А Саале все так же возилась попусту и не могла уже больше ничем занять утреннюю половину своих дней. Иногда она долгими часами сидела перед домом на берегу, где только чайки кричали над длинноногой девушкой в черных чулках и в черном платье.
Однажды сырым синим вечером Саале следила за маленькой серой ночной бабочкой, которая суетилась вокруг горящей лампы. Было так тихо, что слышался шорох ее крыльев, и вдруг Саале сказала:
— Я тоже пошла бы, но я же ничего не умею…
— Я научу, — сказала Кади, как о чем-то само собой разумеющемся, будто они с Саале уже давным-давно обо всем этом договорились.
— А если они меня прогонят? — опасалась Саале.
— Кто? — спросила Кади.
— Люди.
…После смерти матери Саале недолгое время работала в детском саду.
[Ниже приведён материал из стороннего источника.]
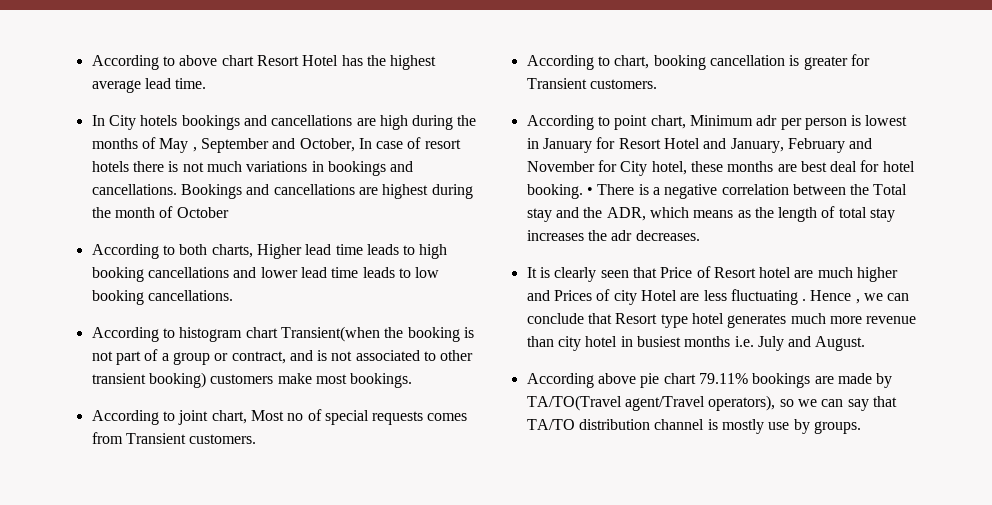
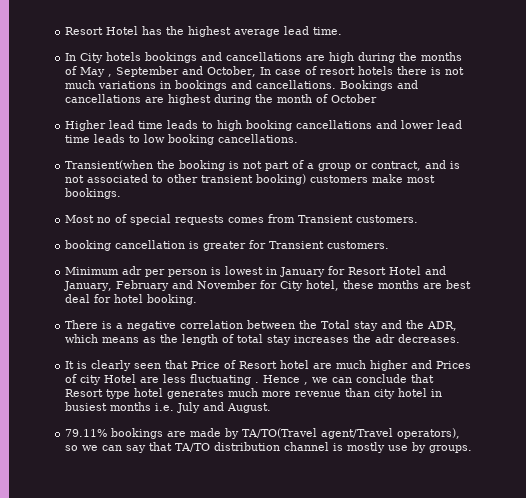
[91,55,254,70] According to above chart -> (65, 31) none
[91,244,253,259] According to both charts, -> (378, 98) none
[91,327,278,342] According to histogram chart -> (299, 138) none
[91,410,247,425] According to joint chart, -> (122, 193) none
[526,55,650,70] According to chart, -> (419, 219) none
[526,115,686,130] According to point chart, -> (390, 245) none
[586,187,593,195] • -> (198, 299) //
[526,373,696,388] According above pie chart -> (272, 408) none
— Мы воспитываем детей в другом духе, — сказала однажды заведующая, и Саале пришлось уволиться.
Когда она уходила, некоторые дети стояли по другую сторону изгороди и молча глядели ей вслед между планок. В глубине сада качались на качелях…
Сидя на берегу перед Кадиным домом, Саале иногда пыталась заставить себя никогда не оглядываться на прошлое. Но она оглядывалась каждый день.
…Дети хотели, чтобы она нарисовала им дом. И Саале рисовала дом. Затем солнце. И Саале рисовала солнце. Они хотели и луну. И она создавала для них луну.
— Куда она смотрит? — спросили они про луну, но Саале не знала.
— Просто так, — сказала она.
Но дети не соглашались. Детей никогда не удовлетворяет неопределенный ответ.
Затем они хотели собаку. Голубую. И спрашивали:
— Скажи, из чего сделана собака?
— Все, что есть на земле, создано богом, — отвечала Саале.
И разве же это не так? Кто же создал все, если не бог? Мать всегда предостерегала Саале против мира, который разрушает веру. Но для этой непонятной деревни, бунтовавшей из-за своих рыбных проблем, бог был только пустым, привычным словом. Людям не было никакого дела до Саале и ее веры. Может верить или не верить! Они были спокойными и веселыми и ежедневные хлеб и рыбу всегда сдабривали хорошей порцией шуток.